• La Loi Falloux

    Les élèves des années 1960 chantaient volontiers cette chanson de France Gall qui disait que c’est « ce sacré Charlemagne » qui « a eu cette idée folle, un jour, d’inventer l’école », ce qui est très exagéré. Ceux d’aujourd’hui savent-ils que l’école n’a pas toujours été obligatoire ? J’en doute.

    Sous l’Ancien Régime, ce sont les religieux jésuites, dans les villes, qui font école aux enfants, surtout aux garçons, des familles aisées de la bourgeoisie. On y parle le français mais aussi le latin. Pendant la Révolution française, on songe à rendre l’instruction obligatoire et on envisage d’en laisser la responsabilité à l’Etat pour s’affranchir de l’influence du clergé. Un corps d’instituteurs est créé en 1792 puis des grandes écoles telles Polytechnique ou les Arts et Métiers apparaissent. Mais l’accès de tous les enfants à l’instruction ne va pas encore de soi.

    Face à la pénurie d’instituteurs, pas ou peu payés, Napoléon Bonaparte rétablit les écoles religieuses, plus expérimentées que l’Etat, et crée l’Université impériale pour centraliser l’enseignement. Il veille, après le 18 Brumaire (1799), à ce que tous les établissements scolaires suivent un programme similaire mais s’en désintéresse, une fois Empereur.

    La loi Guizot de 1833 rend obligatoire une école primaire de garçons dans toute commune de 500 habitants. Elle rend aussi obligatoire la création d’une école de filles dans toute commune de 800 habitants. On progresse donc dans l’universalité de l’enseignement primaire qui ne sera effective qu’après la révolution de 1848. L’Etat et l’Université conservaient tout l’enseignement secondaire et supérieur. Guizot complète le dispositif en instaurant des « écoles normales » pour former les instituteurs, dès l’âge de 21 ans.

    C’est finalement en 1850 que le ministre de l’Instruction Publique, le comte Alfred de Falloux, mettra en œuvre l’article de la Constitution qui veut que « l’enseignement est libre ». Son projet de loi, soutenu par Adolphe Thiers, fera l’objet d’intenses discussions à l’assemblée au cours desquelles l’élu Victor Hugo critiquera vivement la place trop importante, à ses yeux, accordée au clergé catholique. En effet, cette « loi Falloux » opère de fait un partage entre l’enseignement public, géré par les communes, les départements, l’Etat et l’enseignement privé dit « libre » dont les établissements sont gérés par des associations, des congrégations religieuses, voire des particuliers. Elle instaure une académie dans chaque département, sous la direction d’un recteur, autorise l’entrée de représentants des différents cultes, principalement catholiques, dans le « Conseil supérieur de l’instruction publique ».

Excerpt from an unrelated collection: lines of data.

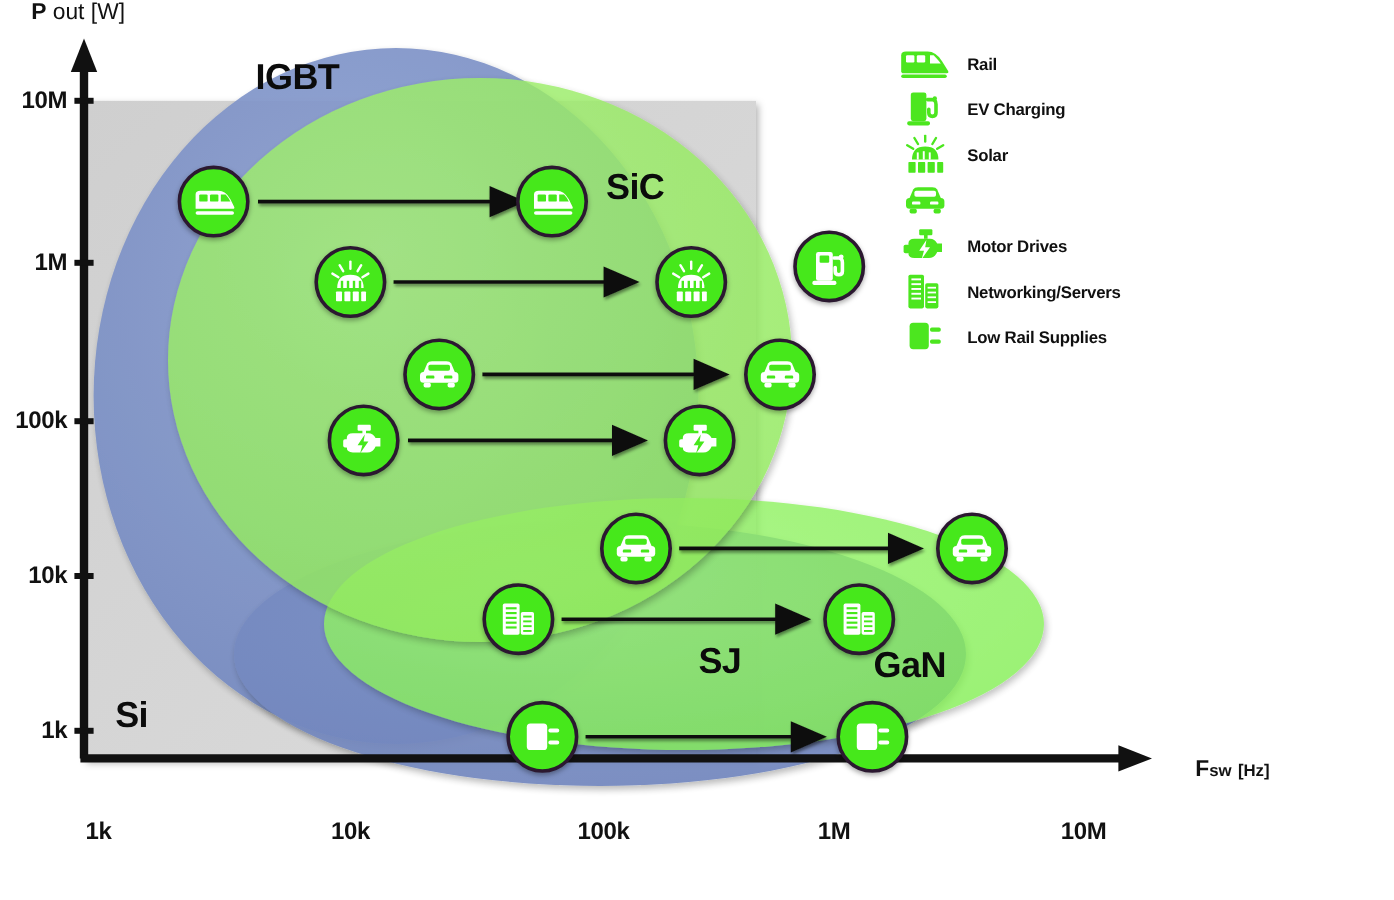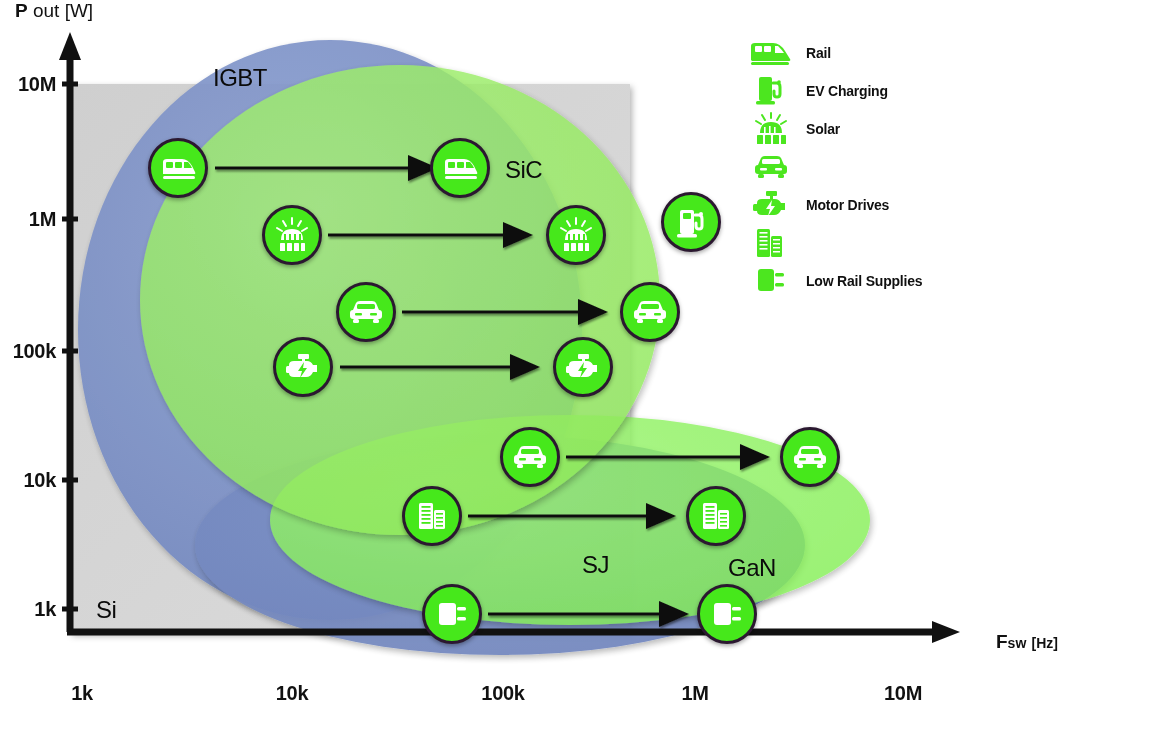"P out [W]" #ylabel { left: 15px -> 26px }
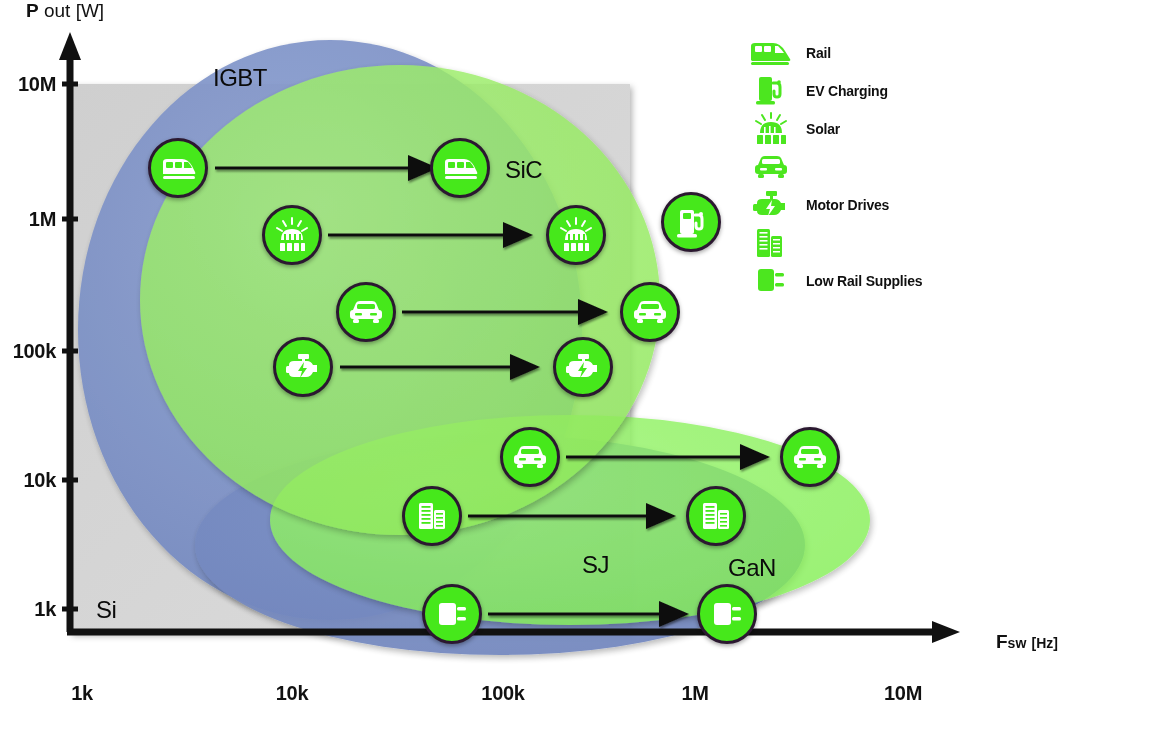"IGBT" .region-label { font-size: 24px -> 30px; font-weight: normal -> bold; margin-top: 16px -> none }
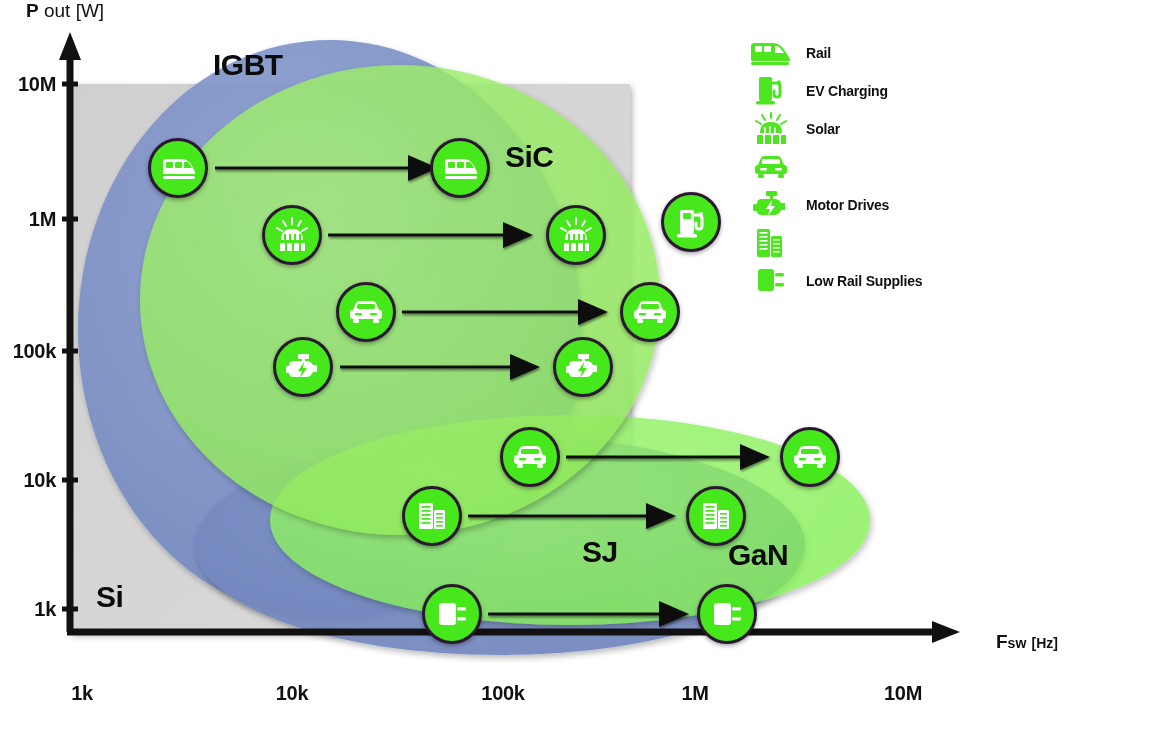"Networking/Servers" span.legend-text { html: none -> <span>Networking/Servers</span> }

    Adoptée le 15 mars 1850, cette loi vise aussi à éduquer socialement la jeunesse afin qu’elle accepte, après tant d’années de troubles, le nouvel ordre établi. C’est l’origine des phrases de morale et des leçons d’instruction civique dispensées systématiquement, via les écoles normales de formation, par les instituteurs. Le programme comprend des options (histoire, sciences naturelles, gymnastique, chant et dessin) et surtout une partie obligatoire, notamment lecture, écriture et calcul ainsi qu’une éducation morale et religieuse.

    Dans les années 1880, sous la Troisième République, une série de petites lois, en particulier celles que défend Jules Ferry, viendront écorner l’organisation Falloux, en supprimant notamment la participation religieuse. Le terme de « laïcité » apparait et l’enseignement devient obligatoire (1882) et gratuit puisque les communes, appuyées par l’Etat, assument les frais. Un tablier gris pour chaque élève achève l’uniformisation et l’égalité de tous devant le savoir.

    Avant la première guerre mondiale, de nombreux intellectuels demandent l’abrogation de la loi Falloux. En 1904, Emile Combes interdit aux congrégations d’enseigner. Ne subsisteront que les écoles privées laïques. C’est cet état d’esprit qui prévaudra, un an plus tard en décembre 1905, lors de la signature de la loi de séparation de l’Eglise et de l’Etat pour ce qui a trait à la vie publique et au fonctionnement des institutions. « La République assure la liberté de conscience. Elle garantit le libre exercice des cultes » (article 1) et « La République ne reconnaît, ne salarie ni ne subventionne aucun culte » (article 2).

    On imagine facilement les débats passionnés qui auraient cours aujourd’hui, alors que d’autres religions ont rejoint la religion catholique dont il était seule question en 1850, si cette loi Falloux, qui ne fut abrogée qu’en 2000, avait toujours cours dans nos établissements scolaires.